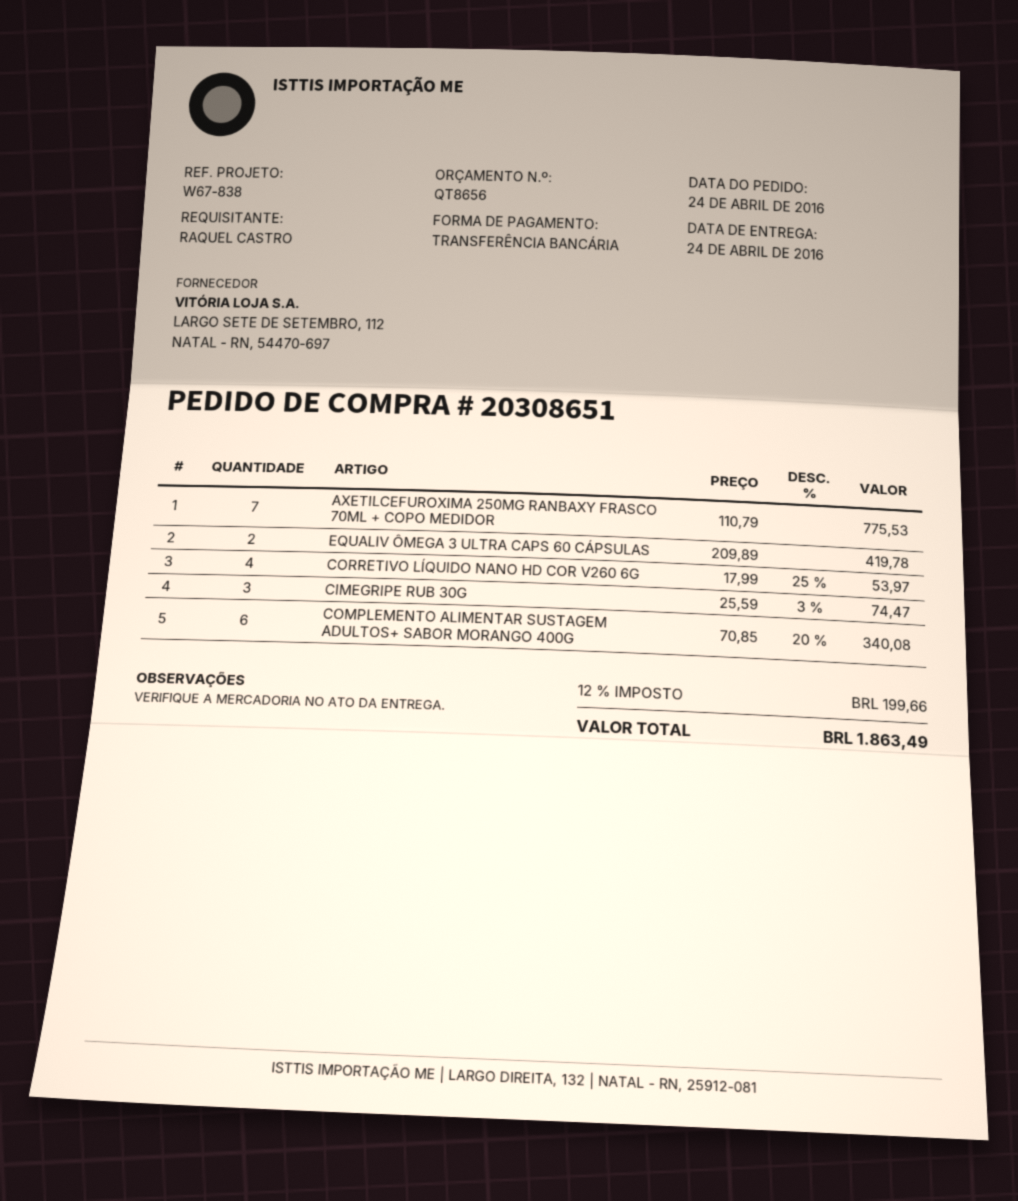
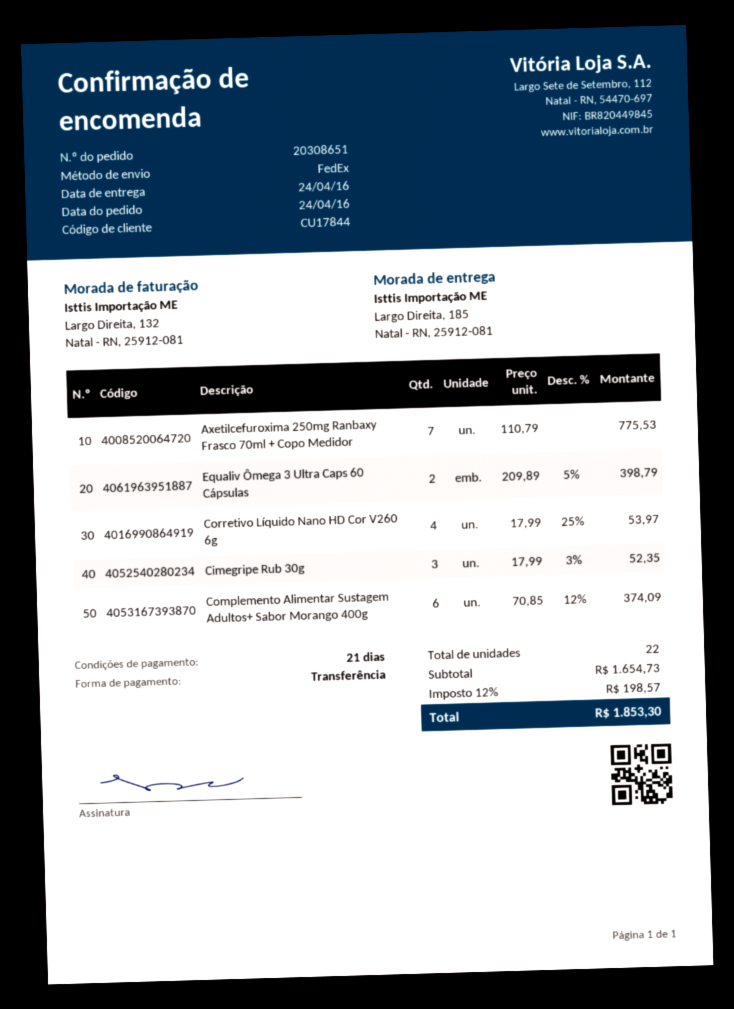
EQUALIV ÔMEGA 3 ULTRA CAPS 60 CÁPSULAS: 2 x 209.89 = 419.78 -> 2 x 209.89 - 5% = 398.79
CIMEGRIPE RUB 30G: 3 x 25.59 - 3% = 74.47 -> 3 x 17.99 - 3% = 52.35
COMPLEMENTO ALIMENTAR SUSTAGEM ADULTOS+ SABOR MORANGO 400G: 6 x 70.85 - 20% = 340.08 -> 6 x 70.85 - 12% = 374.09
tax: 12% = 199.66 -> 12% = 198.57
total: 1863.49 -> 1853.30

====================

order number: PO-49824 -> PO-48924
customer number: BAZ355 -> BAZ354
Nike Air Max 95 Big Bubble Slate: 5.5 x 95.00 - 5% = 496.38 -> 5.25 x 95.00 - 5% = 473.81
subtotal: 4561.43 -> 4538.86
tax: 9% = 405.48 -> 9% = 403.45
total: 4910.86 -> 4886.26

====================

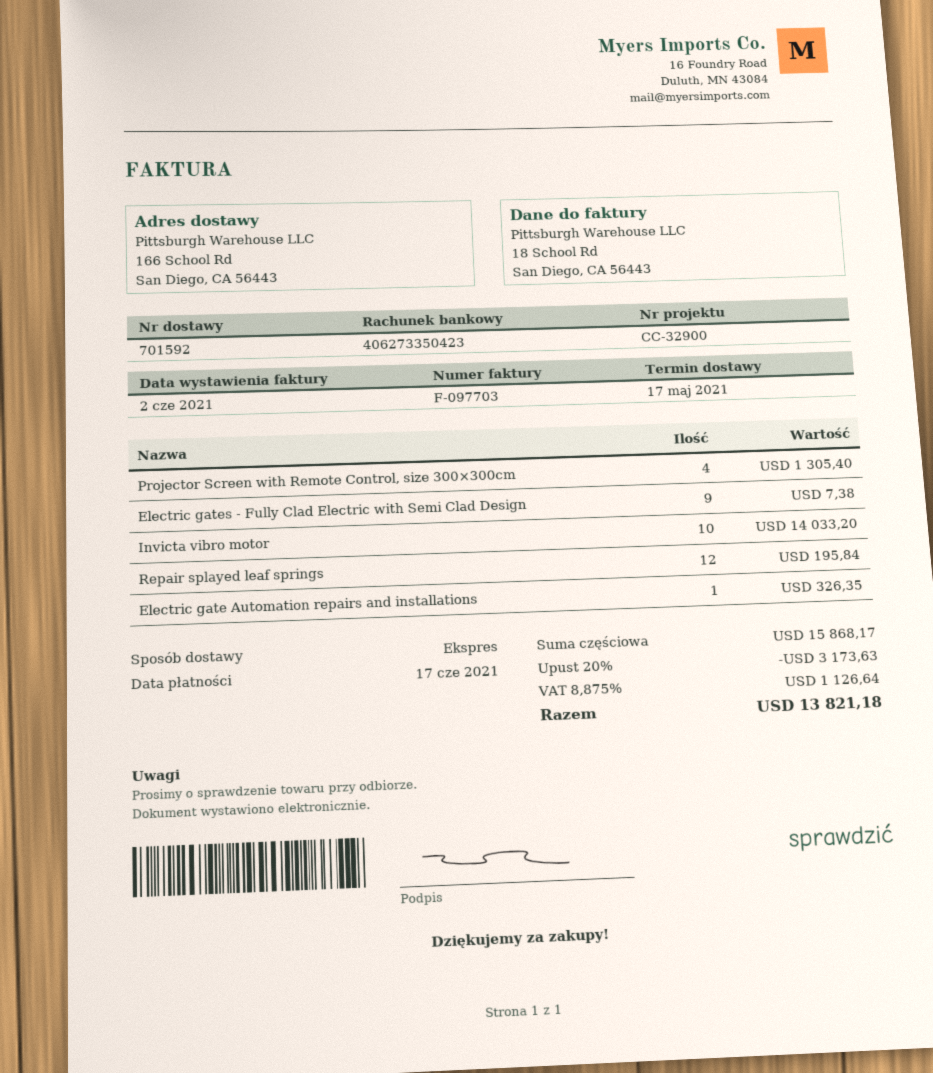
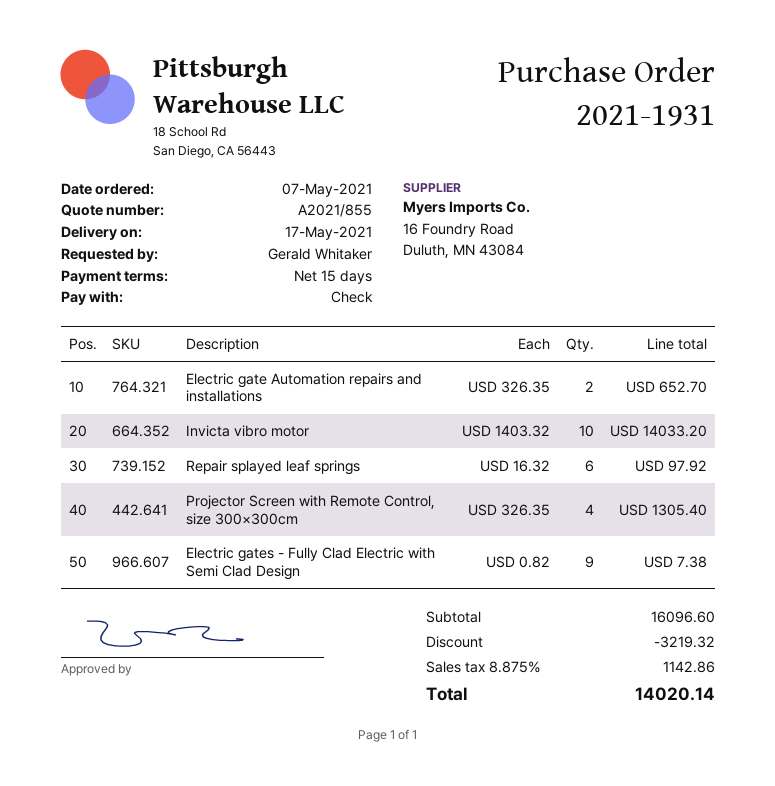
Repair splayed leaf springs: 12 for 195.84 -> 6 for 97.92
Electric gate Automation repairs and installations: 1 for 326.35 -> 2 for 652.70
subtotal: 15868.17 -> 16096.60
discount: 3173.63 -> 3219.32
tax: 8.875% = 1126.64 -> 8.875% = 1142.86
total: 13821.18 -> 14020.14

====================

WHAT THE TASK ASKS:
Write out exactly the lines above between the line with "EQUALIV ÔMEGA 3" and the line with "total: 1863.49 -> 1853.30", inclusive, and nothing beyond them.

WRITTEN ANSWER:
EQUALIV ÔMEGA 3 ULTRA CAPS 60 CÁPSULAS: 2 x 209.89 = 419.78 -> 2 x 209.89 - 5% = 398.79
CIMEGRIPE RUB 30G: 3 x 25.59 - 3% = 74.47 -> 3 x 17.99 - 3% = 52.35
COMPLEMENTO ALIMENTAR SUSTAGEM ADULTOS+ SABOR MORANGO 400G: 6 x 70.85 - 20% = 340.08 -> 6 x 70.85 - 12% = 374.09
tax: 12% = 199.66 -> 12% = 198.57
total: 1863.49 -> 1853.30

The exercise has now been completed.